*** MATERIAL FOR THE TASK ***

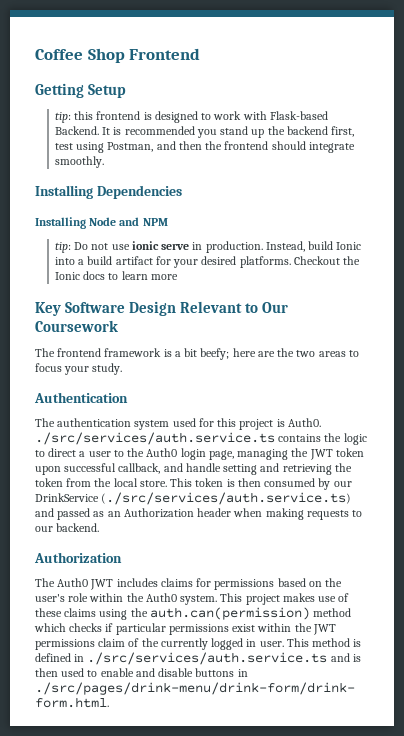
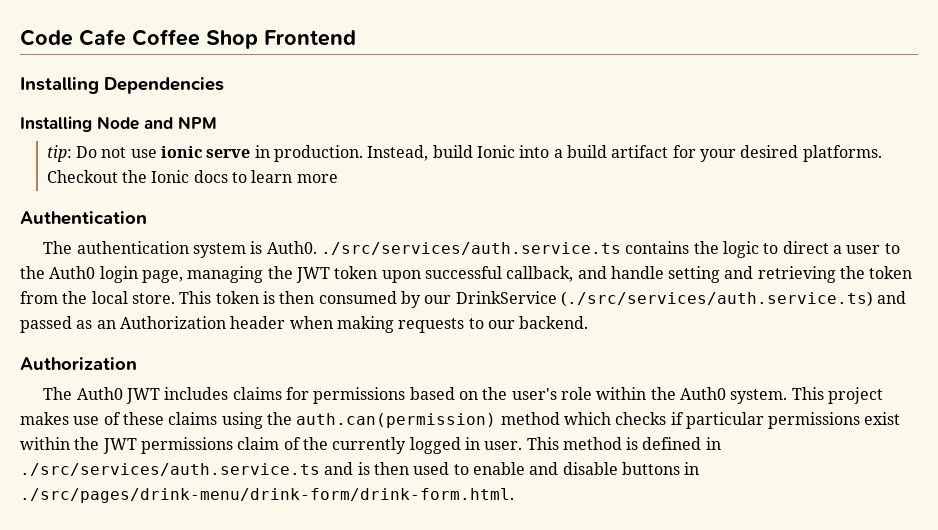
(35, 54) none -> [20,29,126,46] Code Cafe
[35,83,127,98] [54,111,328,123] [54,126,355,138] [54,141,355,153] [54,156,104,168] // Getting Setup // tip: this frontend is designed to work with Flask-based Backend. It is recommended you stand up the backend first, test using Postman, and then the frontend should integrate smoothly. -> (356, 38) none
[35,301,289,316] [35,320,118,332] [35,348,359,360] [35,363,123,375] // Key Software Design Relevant to Our Coursework // The frontend framework is a bit beefy; here are the two areas to focus your study. -> (338, 178) none
[172,418,274,430] used for this project -> (247, 250) none

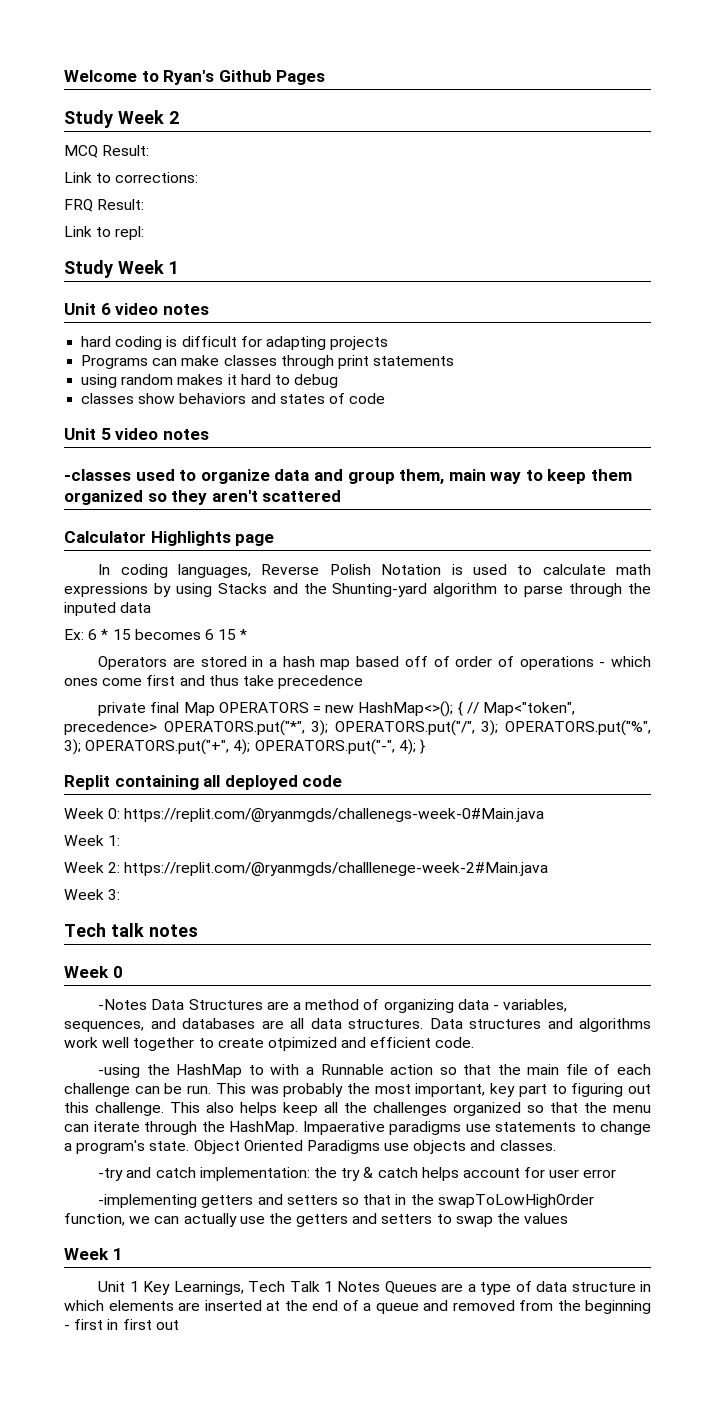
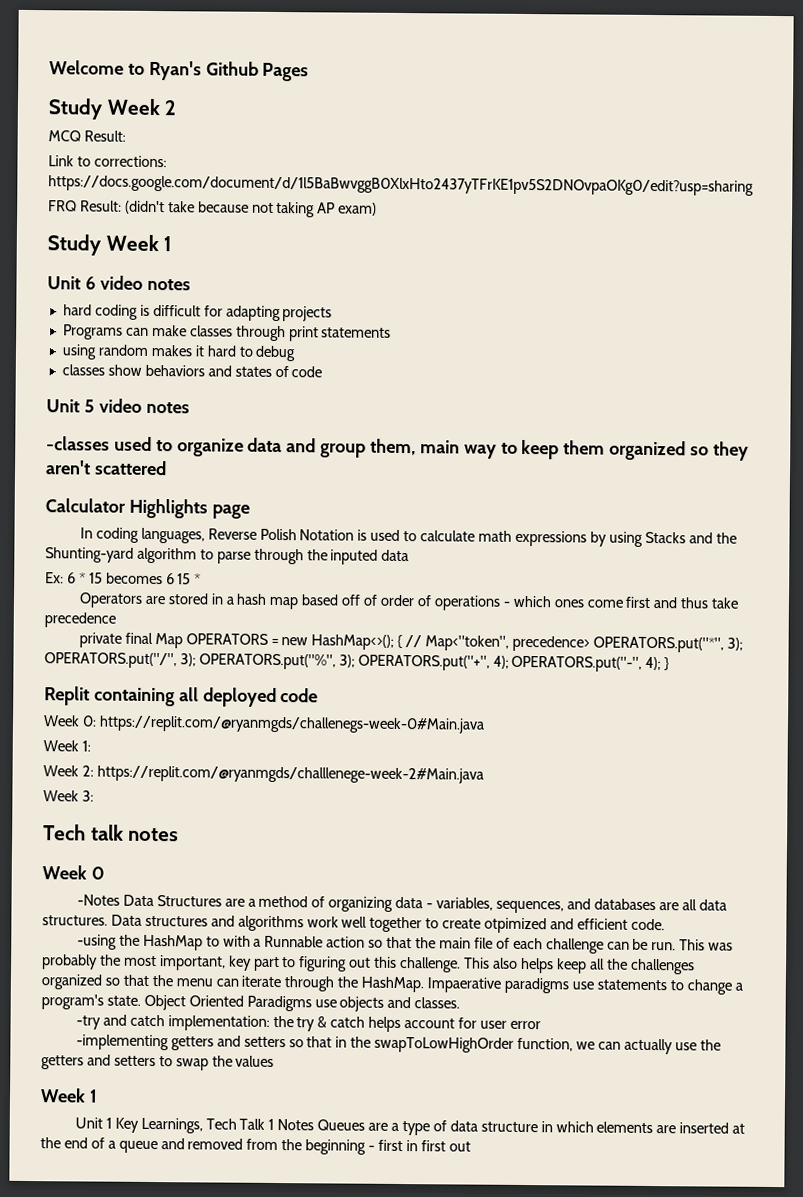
(199, 177) none -> [48,175,754,196] https://docs.google.com/document/d/1l5BaBwvggB0XlxHto2437yTFrKE1pv5S2DNOvpaOKg0/edit?usp=sharing
[64,226,145,240] // Link to repl: -> [124,200,378,218] (didn't take because not taking AP exam)

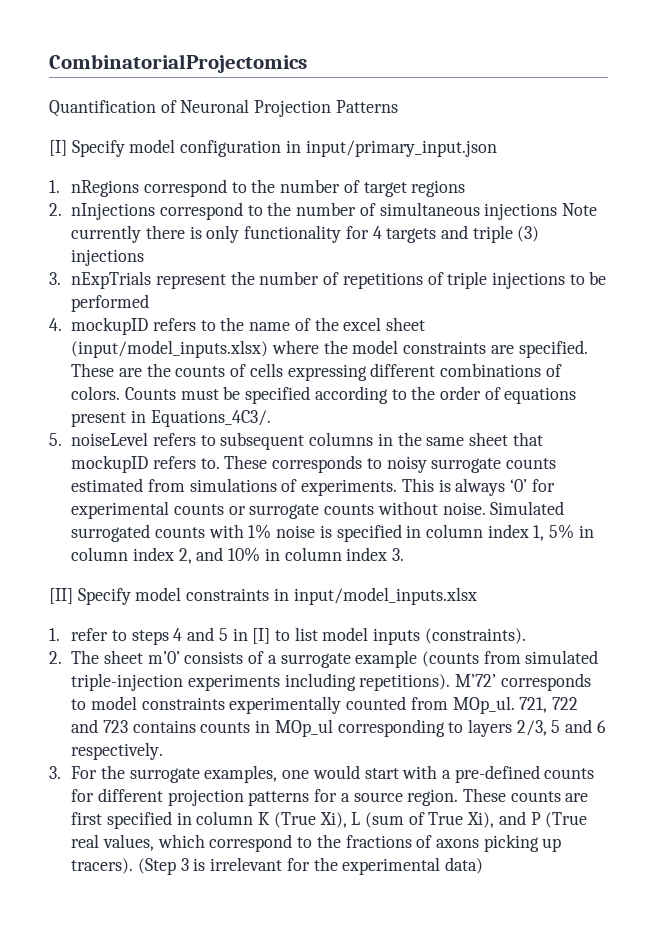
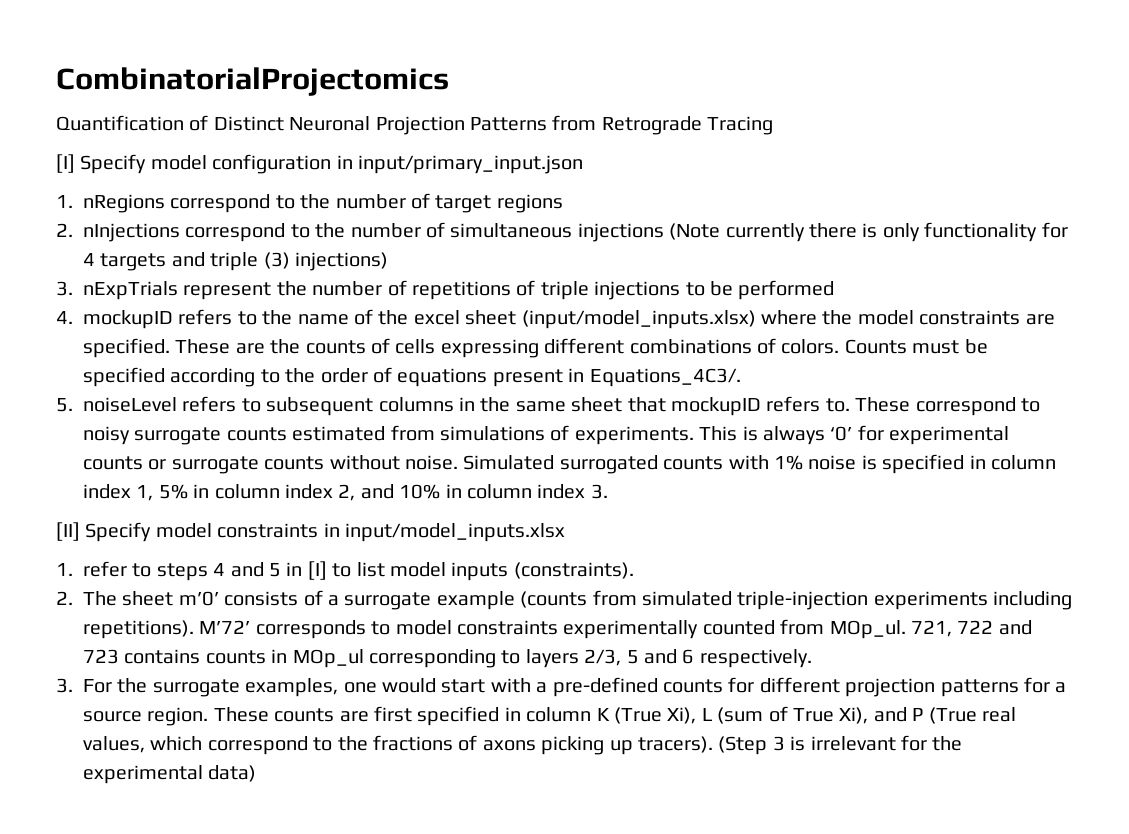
(177, 106) none -> [213,116,284,131] Distinct
(398, 106) none -> [552,115,774,135] from Retrograde Tracing
[562,203,598,216] Note -> [669,223,721,240] (Note
[71,249,145,266] injections -> [295,252,388,271] injections)
[272,455,363,473] corresponds -> [915,397,1016,416] correspond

*** End of MATERIAL FOR THE TASK ***

→ **WORK INSTRUCTIONS**
From the line containing "[35,301,289,316] [35,320,118,332] [35,348,359,360]" down to the final line of the records above, restate every line word for word, add nothing, and skip the pictures.

→ **RESPONSE BELOW**
[35,301,289,316] [35,320,118,332] [35,348,359,360] [35,363,123,375] // Key Software Design Relevant to Our Coursework // The frontend framework is a bit beefy; here are the two areas to focus your study. -> (338, 178) none
[172,418,274,430] used for this project -> (247, 250) none

(199, 177) none -> [48,175,754,196] https://docs.google.com/document/d/1l5BaBwvggB0XlxHto2437yTFrKE1pv5S2DNOvpaOKg0/edit?usp=sharing
[64,226,145,240] // Link to repl: -> [124,200,378,218] (didn't take because not taking AP exam)

(177, 106) none -> [213,116,284,131] Distinct
(398, 106) none -> [552,115,774,135] from Retrograde Tracing
[562,203,598,216] Note -> [669,223,721,240] (Note
[71,249,145,266] injections -> [295,252,388,271] injections)
[272,455,363,473] corresponds -> [915,397,1016,416] correspond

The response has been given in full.